My skin instantly overheats and my heart rate picks up as I picture the hypnotic hazel eyes of the man who stars in my fantasies. Recalling how his hot, soft mouth felt against my lips in the Target has my entire body buzzing. I long to feel his searing lips and tongue trail from my mouth into the hollow of my throat. As I contemplate the sensation of his wanton, open mouth kisses along my skin, I find my nipples have tightened to sharp points. Swollen and pulsating, my groin now fights for attention. Attempting to relieve the ache, I start to trail my hand down toward my belly when I hear a buzz from my phone. Turning to locate the rude device, I realize I’ve left the pesky thing too far to reach safely from where I’m submerged. Time to end this pleasant diversion. I stop the self-indulgent replay of the sexy orthopedist giving me the hottest kiss of my life in the shampoo aisle, stand, and exit the bath.

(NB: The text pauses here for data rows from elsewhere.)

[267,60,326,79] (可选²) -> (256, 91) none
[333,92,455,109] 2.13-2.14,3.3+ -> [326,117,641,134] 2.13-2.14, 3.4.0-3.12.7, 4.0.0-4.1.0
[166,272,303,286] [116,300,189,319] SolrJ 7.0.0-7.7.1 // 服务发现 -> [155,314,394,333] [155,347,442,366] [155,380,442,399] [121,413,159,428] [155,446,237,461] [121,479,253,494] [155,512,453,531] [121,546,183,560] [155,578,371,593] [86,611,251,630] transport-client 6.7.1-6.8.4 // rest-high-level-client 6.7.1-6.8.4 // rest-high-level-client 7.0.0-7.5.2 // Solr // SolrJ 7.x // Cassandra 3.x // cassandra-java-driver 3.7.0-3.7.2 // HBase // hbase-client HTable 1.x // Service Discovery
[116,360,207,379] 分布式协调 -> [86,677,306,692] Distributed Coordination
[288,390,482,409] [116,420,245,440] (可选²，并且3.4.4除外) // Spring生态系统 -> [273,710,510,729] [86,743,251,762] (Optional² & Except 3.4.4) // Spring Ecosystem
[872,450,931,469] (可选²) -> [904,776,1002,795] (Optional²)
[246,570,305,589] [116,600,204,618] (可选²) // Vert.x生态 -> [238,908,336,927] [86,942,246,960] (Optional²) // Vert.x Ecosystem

Padding dry and slipping on my thick, white terry robe, I wander into the bedroom with my phone to read the incoming message. I hope Jake isn’t writing back to let me know no one can cover tomorrow. I need this time off. Sitting at the edge of my bed, I open the text.
3:35 p.m.
Mark Snow
Mark: “How are you, Kat?”
Chapter Two
Nick
Entering the emergency room, I look around with a sense of purpose. I’m here to see a post-op patient who’s having continued pain. I suspect they’re simply in need of more pain medication, as this patient was using large quantities before their surgery and has likely built up a tolerance. I try to ignore the urge to walk to each nurses’ station to see if there’s any sign of Kat. I haven’t seen or heard from her since playing tonsil hockey in the Target aisle two days ago.Class act, Nick, class act.
“Hi, Dr. Barnes.” I hear a feminine voice greet, looking toward the closest nurse I see. I recognize her as the cute, curly-haired brunette Kat appears to be friends with. She and the other nurse, Jessica, are the two I usually find giggling at her side when I’m here. She must be able to read my questioning look. “I’m Meghan.” She says each syllable slowly, like speaking to a toddler.
“Oh, hi, Meghan. Sorry. I’m still trying to learn names.”
“It’s okay, Dr. Barnes. You have more important things to remember, I’m sure,” she replies with a teasing gleam in her eye. I walk behind the nurses’ station to log into a computer and locate my patient. “Are you here to see Miss Browning?”
“Yes, actually. Do you know her room number?”
“She’s in room twenty-two. She’s my patient. She’s been asking for a lot of pain medicine since she’s been here,” Meghan says, confirming my suspicion.
“I was worried about that. I think she may need help recovering from this surgery. I’ll try to get her into a chronic pain clinic. Thanks for assisting her until I could get here.”
Standing, I see Jake from the corner of my eye. He’s looking down at his phone, facial features tenser than I’m accustomed to in this normally easy-going guy. As I approach, I realize he’s so deep in thought he hasn’t noticed me standing beside him. “Hey, man, what’s up? You look like you’re contemplating the meaning of life.”
“Ah, it’s not me. It’s Kat. I’m kind of worried about her.”
This has my hackles standing firm. Not sure why I feel so protective of this girl who won’t give me the time of day. I try to casually push on. “What’s going on? She okay?”
“She called out sick. It’s just not like her.”
Guess that halts my need to speed walk through the department. “Well, everyone gets sick once in a while. What’s the big deal?”